До сумерек ходил Василий по улицам, а тоска и недоумение ходили с ним.

«Что ж теперь делать? Куда идти?» — спрашивал он себя.

И не находил ответа.

VII

А дома, на Пресне, в этот первый день боя было людно и шумно. Беднота — жительница окраин — высыпала теперь, праздная, на улицы и запрудила тротуары, дивясь невиданному. Кое-где еще спорили, кричали о предателях, об изменниках, о германских шпионах; кое-кто хмуро смотрел на рабочих, что с винтовками шли к центру в бой.
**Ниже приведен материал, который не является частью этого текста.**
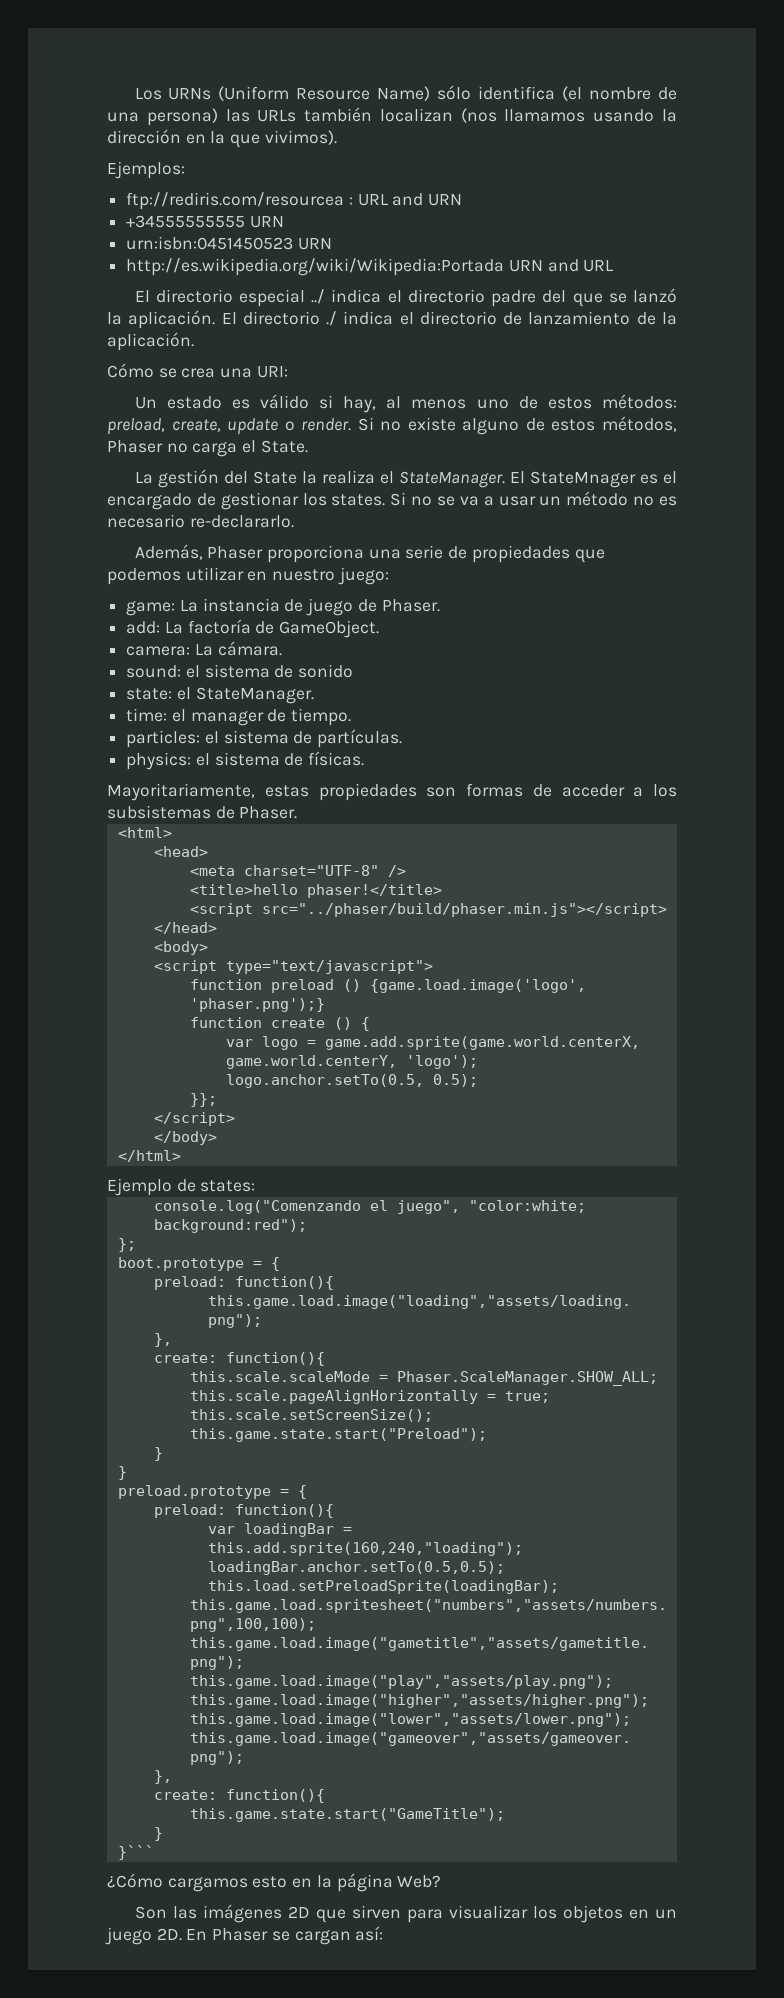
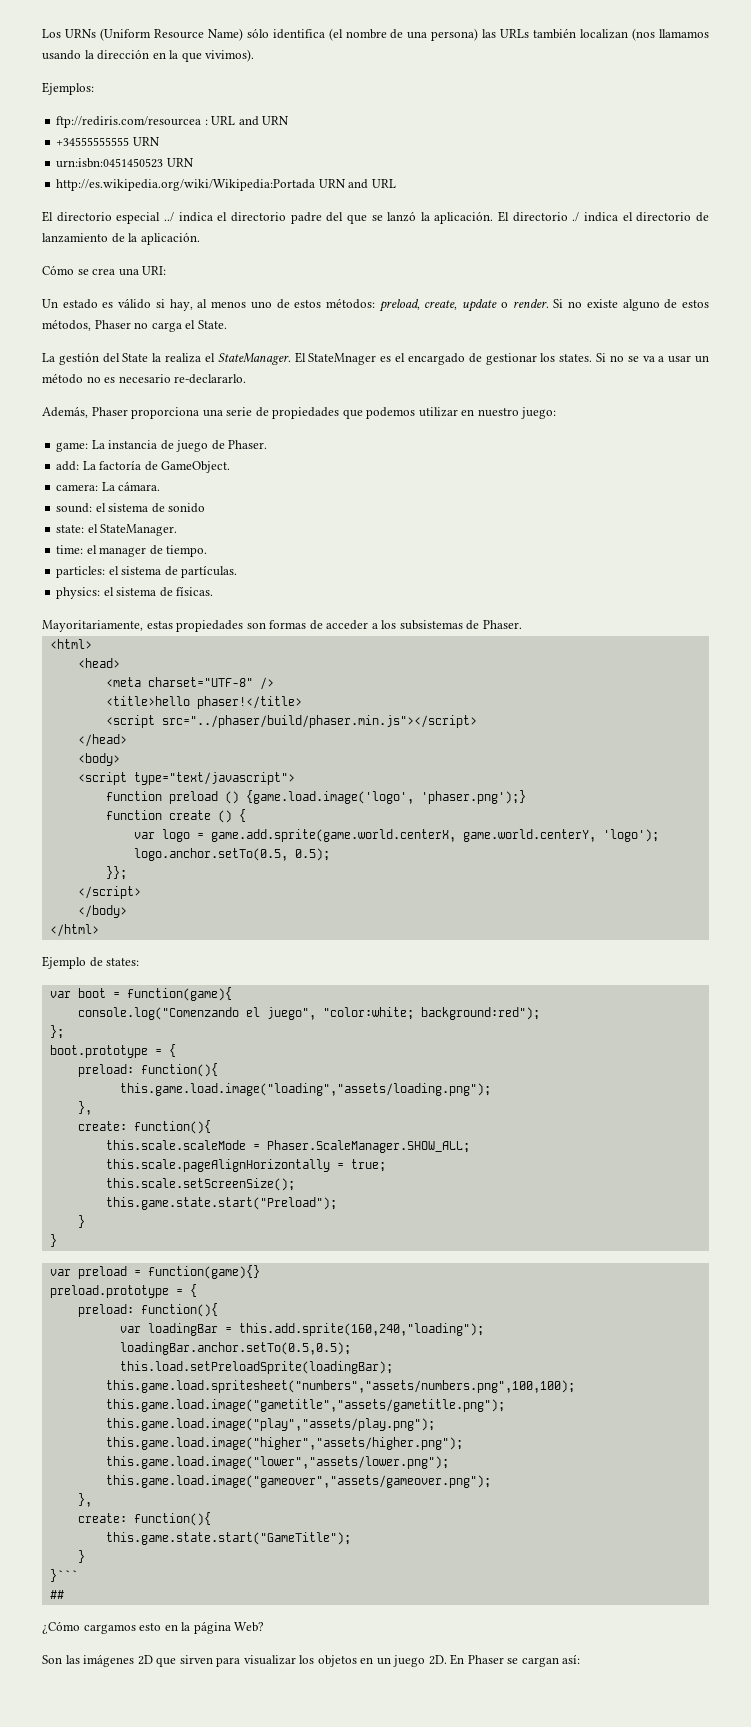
(256, 1186) none -> [49,987,232,1001] // var boot = function(game){
(127, 1473) none -> [49,1265,260,1279] // var preload = function(game){}
(154, 1852) none -> [49,1590,64,1599] // ##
Кто-то плакал. Кто-то молился.

Иногда злорадно говорили о буржуях, брюхачах и кровопийцах, которым теперь ущемляют хвост. Но это так, между прочим. Масса же этих плохо одетых людей с серыми лицами, на которых нужда написала свою длинную повесть, — эта масса была равнодушна к событиям. В толпе грызли семечки. Пересмеивались… И все чувствовали себя по-праздничному необыкновенно, словно дети, любующиеся пожаром. Все думали, что к вечеру бой утихнет, и тогда что-то изменится к лучшему, может быть, придет то прекрасное чудо, которого ждет каждый русский.

Варвара Розова — Акимкина мать — уже знала, что сын записался в красную гвардию и ушел в город, и теперь, бегая поминутно к воротам, а оттуда дальше, к углу, на Большую Пресню, она смотрела, не идет ли сын.

— Я ж ему задам! — вслух грозила она, ни к кому не обращаясь. — На-ка его, в гвардию записался, свиненыш.

И тихонько охала и беспокойно-влипчиво смотрела на прохожих, гужом валивших прямо по мостовой, где теперь уже не было ни извозчиков, ни автомобилей, ни трамваев. К вечеру улицы еще полюднели. Устало шли красногвардейцы поодиночке, с развальцем, небрежно несли винтовки, а у поясов болтались пустые патронные сумки. Эти отработали кровавый трудовой день. Толпа их останавливала, окружала, расспрашивала.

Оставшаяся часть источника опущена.